**WORK ORDER**
The entries underneath need to be duplicated exactly, with none omitted.

**SUPPLIED ENTRIES**
---------------

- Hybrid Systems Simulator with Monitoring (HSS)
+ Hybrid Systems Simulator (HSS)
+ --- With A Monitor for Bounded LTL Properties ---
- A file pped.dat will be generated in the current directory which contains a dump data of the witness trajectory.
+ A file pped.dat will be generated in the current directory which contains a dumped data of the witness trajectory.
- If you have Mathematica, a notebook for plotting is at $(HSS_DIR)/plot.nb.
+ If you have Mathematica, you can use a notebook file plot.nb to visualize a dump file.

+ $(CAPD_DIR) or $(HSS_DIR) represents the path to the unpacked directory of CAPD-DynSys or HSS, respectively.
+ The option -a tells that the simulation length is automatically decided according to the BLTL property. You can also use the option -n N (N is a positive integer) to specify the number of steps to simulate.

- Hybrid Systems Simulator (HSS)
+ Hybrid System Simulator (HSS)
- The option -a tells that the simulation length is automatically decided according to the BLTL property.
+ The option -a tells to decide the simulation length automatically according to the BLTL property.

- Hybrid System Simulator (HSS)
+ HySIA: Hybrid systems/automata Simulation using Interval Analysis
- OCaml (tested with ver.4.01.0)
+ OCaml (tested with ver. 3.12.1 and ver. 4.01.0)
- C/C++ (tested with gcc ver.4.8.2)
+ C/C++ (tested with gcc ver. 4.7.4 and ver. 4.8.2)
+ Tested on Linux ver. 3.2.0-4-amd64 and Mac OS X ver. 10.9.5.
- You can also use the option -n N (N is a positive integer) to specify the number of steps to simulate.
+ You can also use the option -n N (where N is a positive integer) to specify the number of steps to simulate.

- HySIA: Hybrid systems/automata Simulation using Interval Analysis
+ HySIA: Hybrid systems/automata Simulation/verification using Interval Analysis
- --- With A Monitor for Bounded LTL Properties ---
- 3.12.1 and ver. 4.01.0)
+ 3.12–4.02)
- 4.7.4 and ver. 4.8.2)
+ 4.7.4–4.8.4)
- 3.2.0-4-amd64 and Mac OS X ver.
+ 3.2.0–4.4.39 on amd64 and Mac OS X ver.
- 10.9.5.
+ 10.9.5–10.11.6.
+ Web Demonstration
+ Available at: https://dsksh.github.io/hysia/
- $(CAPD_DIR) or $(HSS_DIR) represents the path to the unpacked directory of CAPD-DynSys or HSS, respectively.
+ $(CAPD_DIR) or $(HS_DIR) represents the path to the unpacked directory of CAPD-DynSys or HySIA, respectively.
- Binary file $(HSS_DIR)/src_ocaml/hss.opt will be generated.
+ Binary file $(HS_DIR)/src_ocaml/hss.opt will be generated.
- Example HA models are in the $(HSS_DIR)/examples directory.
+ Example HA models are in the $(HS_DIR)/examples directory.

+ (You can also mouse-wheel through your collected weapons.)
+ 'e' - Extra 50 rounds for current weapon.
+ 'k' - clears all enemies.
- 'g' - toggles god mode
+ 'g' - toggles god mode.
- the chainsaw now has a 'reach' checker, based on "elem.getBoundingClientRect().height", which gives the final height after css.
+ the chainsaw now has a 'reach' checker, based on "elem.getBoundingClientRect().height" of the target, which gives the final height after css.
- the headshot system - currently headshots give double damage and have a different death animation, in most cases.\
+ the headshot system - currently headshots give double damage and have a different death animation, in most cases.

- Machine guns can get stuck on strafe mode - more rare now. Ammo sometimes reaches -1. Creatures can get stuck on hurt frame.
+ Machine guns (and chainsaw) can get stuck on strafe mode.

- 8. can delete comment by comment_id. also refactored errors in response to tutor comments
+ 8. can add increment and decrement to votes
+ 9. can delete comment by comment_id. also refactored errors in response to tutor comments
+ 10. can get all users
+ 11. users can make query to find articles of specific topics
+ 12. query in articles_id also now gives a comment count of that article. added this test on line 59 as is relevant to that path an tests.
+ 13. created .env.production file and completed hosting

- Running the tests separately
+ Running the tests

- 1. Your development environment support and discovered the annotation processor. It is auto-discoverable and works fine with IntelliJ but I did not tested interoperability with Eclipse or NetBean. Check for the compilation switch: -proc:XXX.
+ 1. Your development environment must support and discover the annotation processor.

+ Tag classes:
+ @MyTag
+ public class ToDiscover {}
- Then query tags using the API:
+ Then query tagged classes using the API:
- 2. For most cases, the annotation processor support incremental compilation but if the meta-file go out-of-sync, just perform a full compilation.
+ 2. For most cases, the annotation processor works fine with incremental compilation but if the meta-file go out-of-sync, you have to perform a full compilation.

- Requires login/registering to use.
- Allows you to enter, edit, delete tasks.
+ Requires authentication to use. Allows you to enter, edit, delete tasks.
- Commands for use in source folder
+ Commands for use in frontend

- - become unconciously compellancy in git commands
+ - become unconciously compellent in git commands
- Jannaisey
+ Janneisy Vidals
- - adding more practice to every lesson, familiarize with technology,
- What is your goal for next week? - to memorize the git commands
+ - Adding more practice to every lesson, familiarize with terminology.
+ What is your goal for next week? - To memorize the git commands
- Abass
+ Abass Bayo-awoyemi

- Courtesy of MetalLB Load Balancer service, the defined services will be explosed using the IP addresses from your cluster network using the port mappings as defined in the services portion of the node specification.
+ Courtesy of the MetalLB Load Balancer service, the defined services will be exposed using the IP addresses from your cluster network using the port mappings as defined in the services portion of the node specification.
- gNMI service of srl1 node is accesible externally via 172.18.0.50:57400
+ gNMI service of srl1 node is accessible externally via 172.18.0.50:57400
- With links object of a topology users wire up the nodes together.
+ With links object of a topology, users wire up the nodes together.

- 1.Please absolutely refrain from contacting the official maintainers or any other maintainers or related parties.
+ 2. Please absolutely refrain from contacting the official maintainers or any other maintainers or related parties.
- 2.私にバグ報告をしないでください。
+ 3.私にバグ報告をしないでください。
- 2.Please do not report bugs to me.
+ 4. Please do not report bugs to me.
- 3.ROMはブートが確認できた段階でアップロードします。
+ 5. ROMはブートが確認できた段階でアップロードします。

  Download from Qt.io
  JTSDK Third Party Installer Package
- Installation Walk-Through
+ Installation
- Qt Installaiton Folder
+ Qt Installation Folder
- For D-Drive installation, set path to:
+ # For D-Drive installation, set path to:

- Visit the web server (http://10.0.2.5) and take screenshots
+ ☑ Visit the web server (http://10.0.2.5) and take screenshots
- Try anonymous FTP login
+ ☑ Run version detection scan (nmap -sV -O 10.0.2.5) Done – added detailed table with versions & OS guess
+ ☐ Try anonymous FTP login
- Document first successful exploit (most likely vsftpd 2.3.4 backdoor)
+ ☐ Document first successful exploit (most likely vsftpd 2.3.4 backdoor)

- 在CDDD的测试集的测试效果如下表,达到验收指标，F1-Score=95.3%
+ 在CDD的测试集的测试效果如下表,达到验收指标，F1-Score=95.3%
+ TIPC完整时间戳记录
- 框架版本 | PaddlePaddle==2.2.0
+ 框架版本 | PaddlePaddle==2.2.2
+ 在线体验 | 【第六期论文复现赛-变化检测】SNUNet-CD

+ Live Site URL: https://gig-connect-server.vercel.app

---------------

**FINISHED EXERCISE**
- Hybrid Systems Simulator with Monitoring (HSS)
+ Hybrid Systems Simulator (HSS)
+ --- With A Monitor for Bounded LTL Properties ---
- A file pped.dat will be generated in the current directory which contains a dump data of the witness trajectory.
+ A file pped.dat will be generated in the current directory which contains a dumped data of the witness trajectory.
- If you have Mathematica, a notebook for plotting is at $(HSS_DIR)/plot.nb.
+ If you have Mathematica, you can use a notebook file plot.nb to visualize a dump file.

+ $(CAPD_DIR) or $(HSS_DIR) represents the path to the unpacked directory of CAPD-DynSys or HSS, respectively.
+ The option -a tells that the simulation length is automatically decided according to the BLTL property. You can also use the option -n N (N is a positive integer) to specify the number of steps to simulate.

- Hybrid Systems Simulator (HSS)
+ Hybrid System Simulator (HSS)
- The option -a tells that the simulation length is automatically decided according to the BLTL property.
+ The option -a tells to decide the simulation length automatically according to the BLTL property.

- Hybrid System Simulator (HSS)
+ HySIA: Hybrid systems/automata Simulation using Interval Analysis
- OCaml (tested with ver.4.01.0)
+ OCaml (tested with ver. 3.12.1 and ver. 4.01.0)
- C/C++ (tested with gcc ver.4.8.2)
+ C/C++ (tested with gcc ver. 4.7.4 and ver. 4.8.2)
+ Tested on Linux ver. 3.2.0-4-amd64 and Mac OS X ver. 10.9.5.
- You can also use the option -n N (N is a positive integer) to specify the number of steps to simulate.
+ You can also use the option -n N (where N is a positive integer) to specify the number of steps to simulate.

- HySIA: Hybrid systems/automata Simulation using Interval Analysis
+ HySIA: Hybrid systems/automata Simulation/verification using Interval Analysis
- --- With A Monitor for Bounded LTL Properties ---
- 3.12.1 and ver. 4.01.0)
+ 3.12–4.02)
- 4.7.4 and ver. 4.8.2)
+ 4.7.4–4.8.4)
- 3.2.0-4-amd64 and Mac OS X ver.
+ 3.2.0–4.4.39 on amd64 and Mac OS X ver.
- 10.9.5.
+ 10.9.5–10.11.6.
+ Web Demonstration
+ Available at: https://dsksh.github.io/hysia/
- $(CAPD_DIR) or $(HSS_DIR) represents the path to the unpacked directory of CAPD-DynSys or HSS, respectively.
+ $(CAPD_DIR) or $(HS_DIR) represents the path to the unpacked directory of CAPD-DynSys or HySIA, respectively.
- Binary file $(HSS_DIR)/src_ocaml/hss.opt will be generated.
+ Binary file $(HS_DIR)/src_ocaml/hss.opt will be generated.
- Example HA models are in the $(HSS_DIR)/examples directory.
+ Example HA models are in the $(HS_DIR)/examples directory.

+ (You can also mouse-wheel through your collected weapons.)
+ 'e' - Extra 50 rounds for current weapon.
+ 'k' - clears all enemies.
- 'g' - toggles god mode
+ 'g' - toggles god mode.
- the chainsaw now has a 'reach' checker, based on "elem.getBoundingClientRect().height", which gives the final height after css.
+ the chainsaw now has a 'reach' checker, based on "elem.getBoundingClientRect().height" of the target, which gives the final height after css.
- the headshot system - currently headshots give double damage and have a different death animation, in most cases.\
+ the headshot system - currently headshots give double damage and have a different death animation, in most cases.

- Machine guns can get stuck on strafe mode - more rare now. Ammo sometimes reaches -1. Creatures can get stuck on hurt frame.
+ Machine guns (and chainsaw) can get stuck on strafe mode.

- 8. can delete comment by comment_id. also refactored errors in response to tutor comments
+ 8. can add increment and decrement to votes
+ 9. can delete comment by comment_id. also refactored errors in response to tutor comments
+ 10. can get all users
+ 11. users can make query to find articles of specific topics
+ 12. query in articles_id also now gives a comment count of that article. added this test on line 59 as is relevant to that path an tests.
+ 13. created .env.production file and completed hosting

- Running the tests separately
+ Running the tests

- 1. Your development environment support and discovered the annotation processor. It is auto-discoverable and works fine with IntelliJ but I did not tested interoperability with Eclipse or NetBean. Check for the compilation switch: -proc:XXX.
+ 1. Your development environment must support and discover the annotation processor.

+ Tag classes:
+ @MyTag
+ public class ToDiscover {}
- Then query tags using the API:
+ Then query tagged classes using the API:
- 2. For most cases, the annotation processor support incremental compilation but if the meta-file go out-of-sync, just perform a full compilation.
+ 2. For most cases, the annotation processor works fine with incremental compilation but if the meta-file go out-of-sync, you have to perform a full compilation.

- Requires login/registering to use.
- Allows you to enter, edit, delete tasks.
+ Requires authentication to use. Allows you to enter, edit, delete tasks.
- Commands for use in source folder
+ Commands for use in frontend

- - become unconciously compellancy in git commands
+ - become unconciously compellent in git commands
- Jannaisey
+ Janneisy Vidals
- - adding more practice to every lesson, familiarize with technology,
- What is your goal for next week? - to memorize the git commands
+ - Adding more practice to every lesson, familiarize with terminology.
+ What is your goal for next week? - To memorize the git commands
- Abass
+ Abass Bayo-awoyemi

- Courtesy of MetalLB Load Balancer service, the defined services will be explosed using the IP addresses from your cluster network using the port mappings as defined in the services portion of the node specification.
+ Courtesy of the MetalLB Load Balancer service, the defined services will be exposed using the IP addresses from your cluster network using the port mappings as defined in the services portion of the node specification.
- gNMI service of srl1 node is accesible externally via 172.18.0.50:57400
+ gNMI service of srl1 node is accessible externally via 172.18.0.50:57400
- With links object of a topology users wire up the nodes together.
+ With links object of a topology, users wire up the nodes together.

- 1.Please absolutely refrain from contacting the official maintainers or any other maintainers or related parties.
+ 2. Please absolutely refrain from contacting the official maintainers or any other maintainers or related parties.
- 2.私にバグ報告をしないでください。
+ 3.私にバグ報告をしないでください。
- 2.Please do not report bugs to me.
+ 4. Please do not report bugs to me.
- 3.ROMはブートが確認できた段階でアップロードします。
+ 5. ROMはブートが確認できた段階でアップロードします。

  Download from Qt.io
  JTSDK Third Party Installer Package
- Installation Walk-Through
+ Installation
- Qt Installaiton Folder
+ Qt Installation Folder
- For D-Drive installation, set path to:
+ # For D-Drive installation, set path to:

- Visit the web server (http://10.0.2.5) and take screenshots
+ ☑ Visit the web server (http://10.0.2.5) and take screenshots
- Try anonymous FTP login
+ ☑ Run version detection scan (nmap -sV -O 10.0.2.5) Done – added detailed table with versions & OS guess
+ ☐ Try anonymous FTP login
- Document first successful exploit (most likely vsftpd 2.3.4 backdoor)
+ ☐ Document first successful exploit (most likely vsftpd 2.3.4 backdoor)

- 在CDDD的测试集的测试效果如下表,达到验收指标，F1-Score=95.3%
+ 在CDD的测试集的测试效果如下表,达到验收指标，F1-Score=95.3%
+ TIPC完整时间戳记录
- 框架版本 | PaddlePaddle==2.2.0
+ 框架版本 | PaddlePaddle==2.2.2
+ 在线体验 | 【第六期论文复现赛-变化检测】SNUNet-CD

+ Live Site URL: https://gig-connect-server.vercel.app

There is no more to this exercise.